■ **PROVIDED RECORDS**
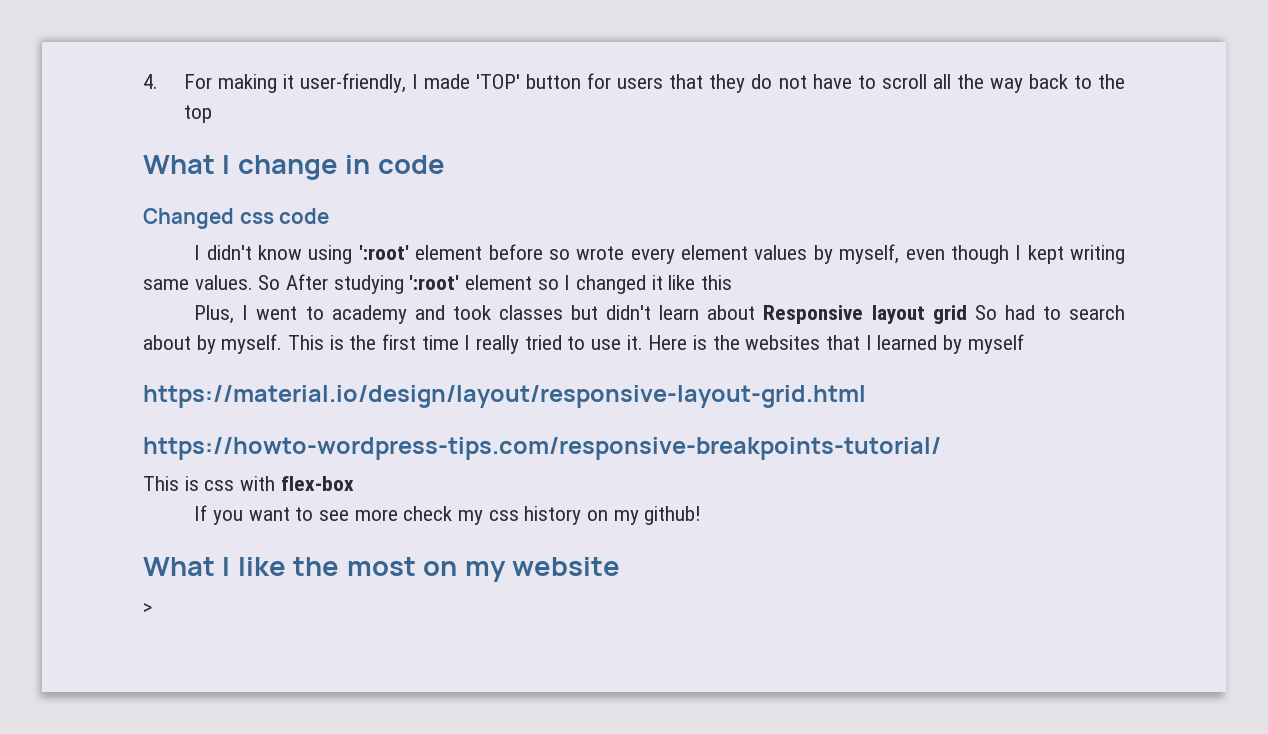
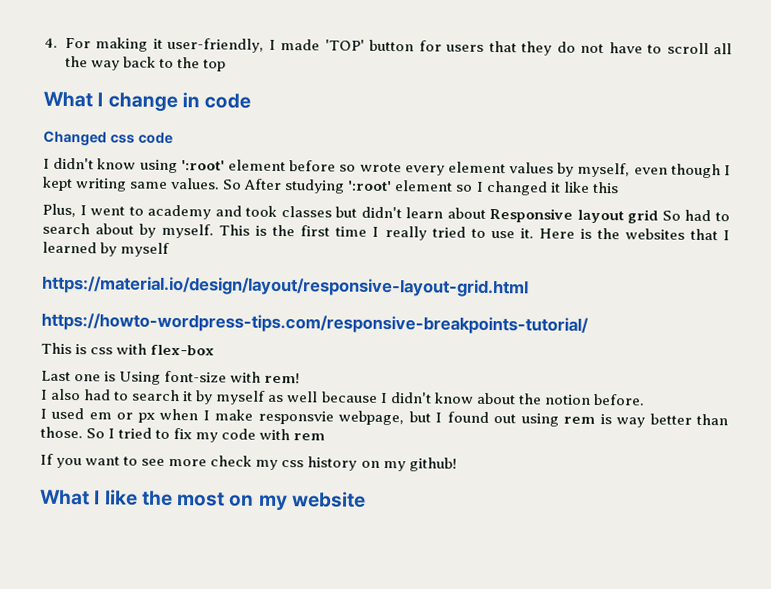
(354, 483) none -> [41,370,301,385] [40,388,645,406] [40,407,729,428] [40,426,326,443] // Last one is Using font-size with rem! // I also had to search it by myself as well because I didn't know about the notion before. // I used em or px when I make responsvie webpage, but I found out using rem is way better than those. So I tried to fix my code with rem
[143,603,152,614] // > -> (366, 499) none

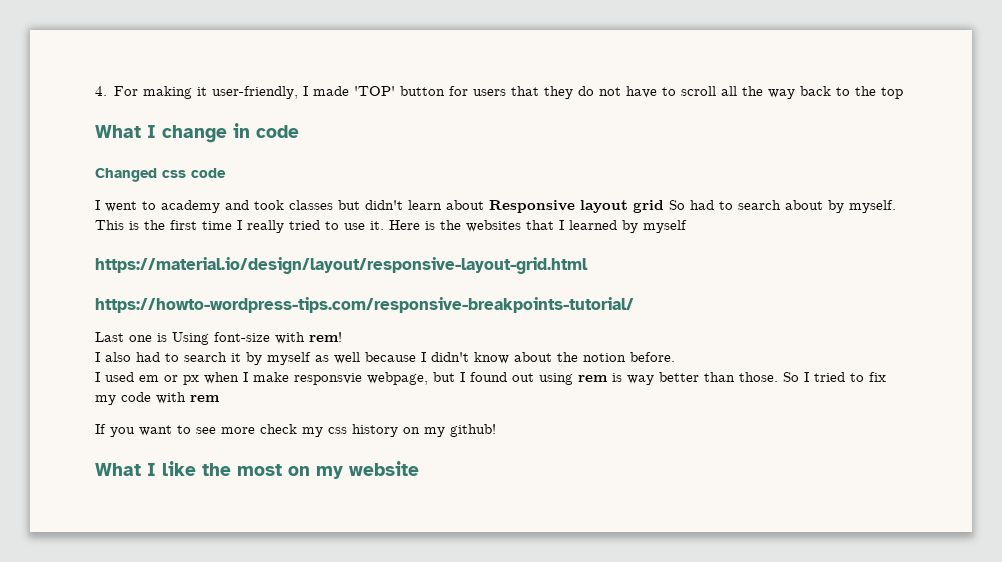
[53,157,731,179] [42,176,619,196] [42,203,87,218] didn't know using ':root' element before so wrote every element values by myself, even though I kept writing same values. So After studying ':root' element so I changed it like this // Plus, I -> (100, 205) none
[41,342,216,356] // This is css with flex-box -> (634, 305) none

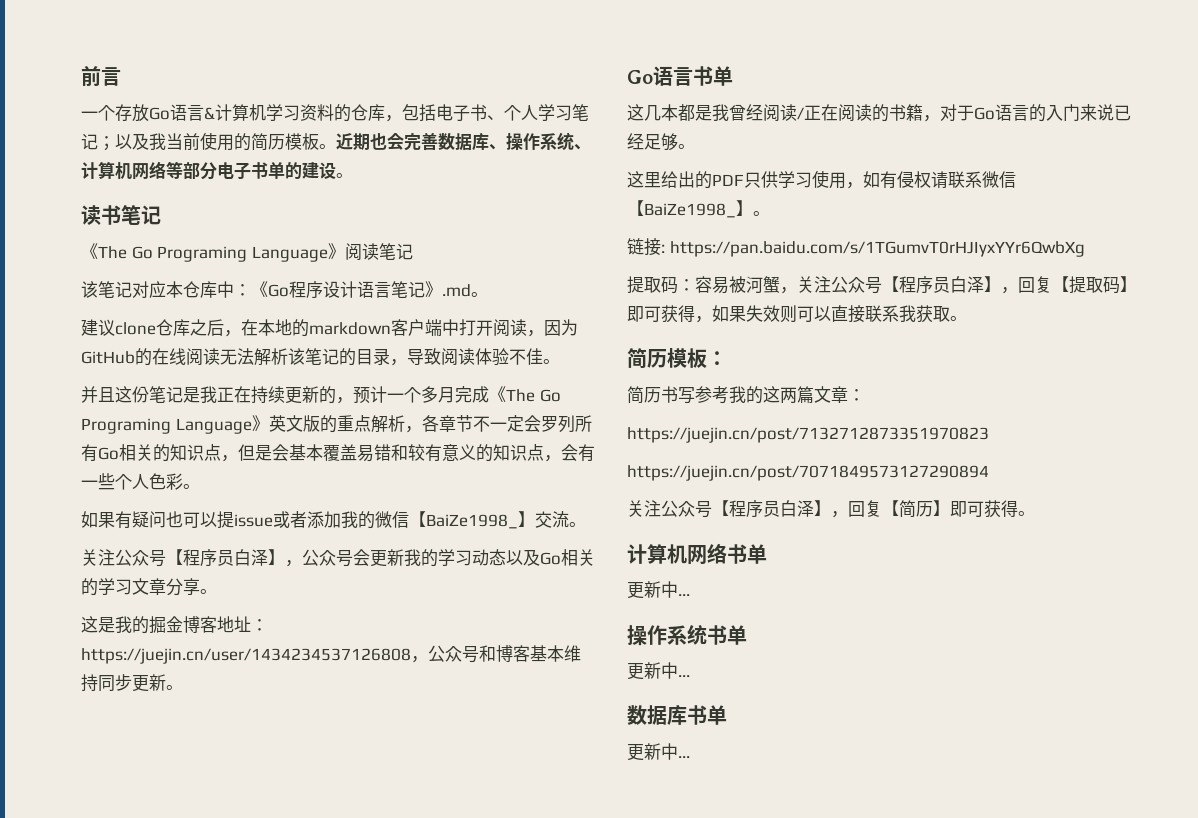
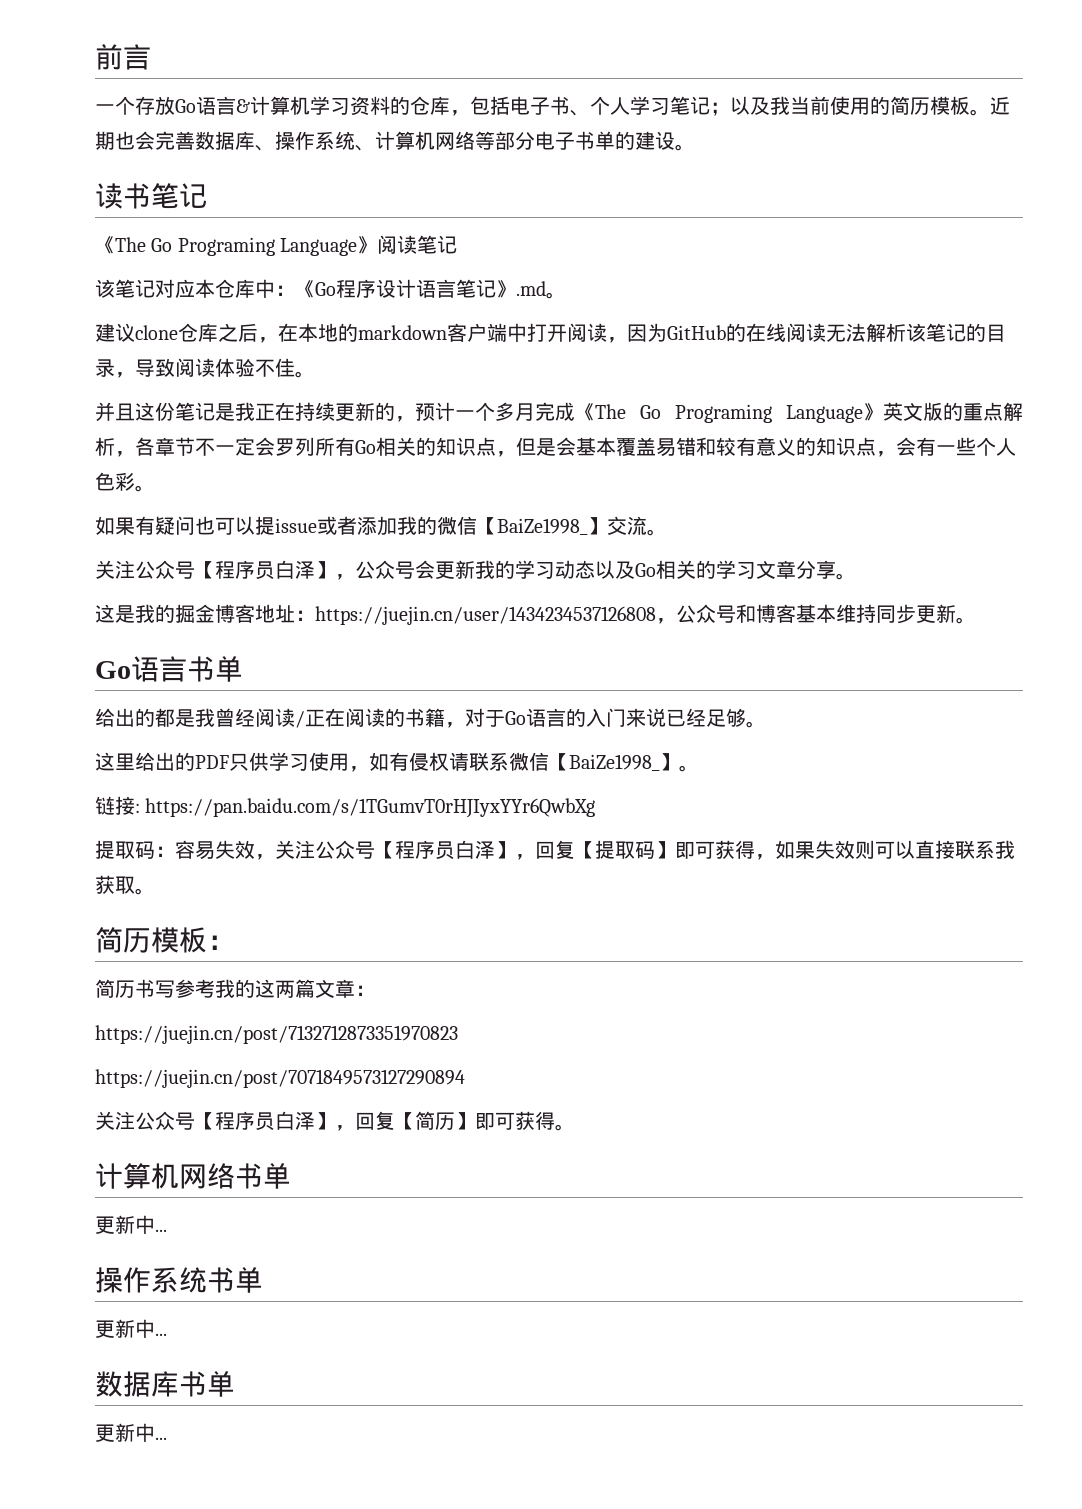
[627,104,678,121] 这几本 -> [95,708,155,727] 给出的
[729,276,780,293] 被河蟹 -> [215,840,255,859] 失效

■ **YOUR ASSIGNMENT**
Each record above has to be written out again in full, but its pictures must not be.

■ **TASK ANSWER**
(354, 483) none -> [41,370,301,385] [40,388,645,406] [40,407,729,428] [40,426,326,443] // Last one is Using font-size with rem! // I also had to search it by myself as well because I didn't know about the notion before. // I used em or px when I make responsvie webpage, but I found out using rem is way better than those. So I tried to fix my code with rem
[143,603,152,614] // > -> (366, 499) none

[53,157,731,179] [42,176,619,196] [42,203,87,218] didn't know using ':root' element before so wrote every element values by myself, even though I kept writing same values. So After studying ':root' element so I changed it like this // Plus, I -> (100, 205) none
[41,342,216,356] // This is css with flex-box -> (634, 305) none

[627,104,678,121] 这几本 -> [95,708,155,727] 给出的
[729,276,780,293] 被河蟹 -> [215,840,255,859] 失效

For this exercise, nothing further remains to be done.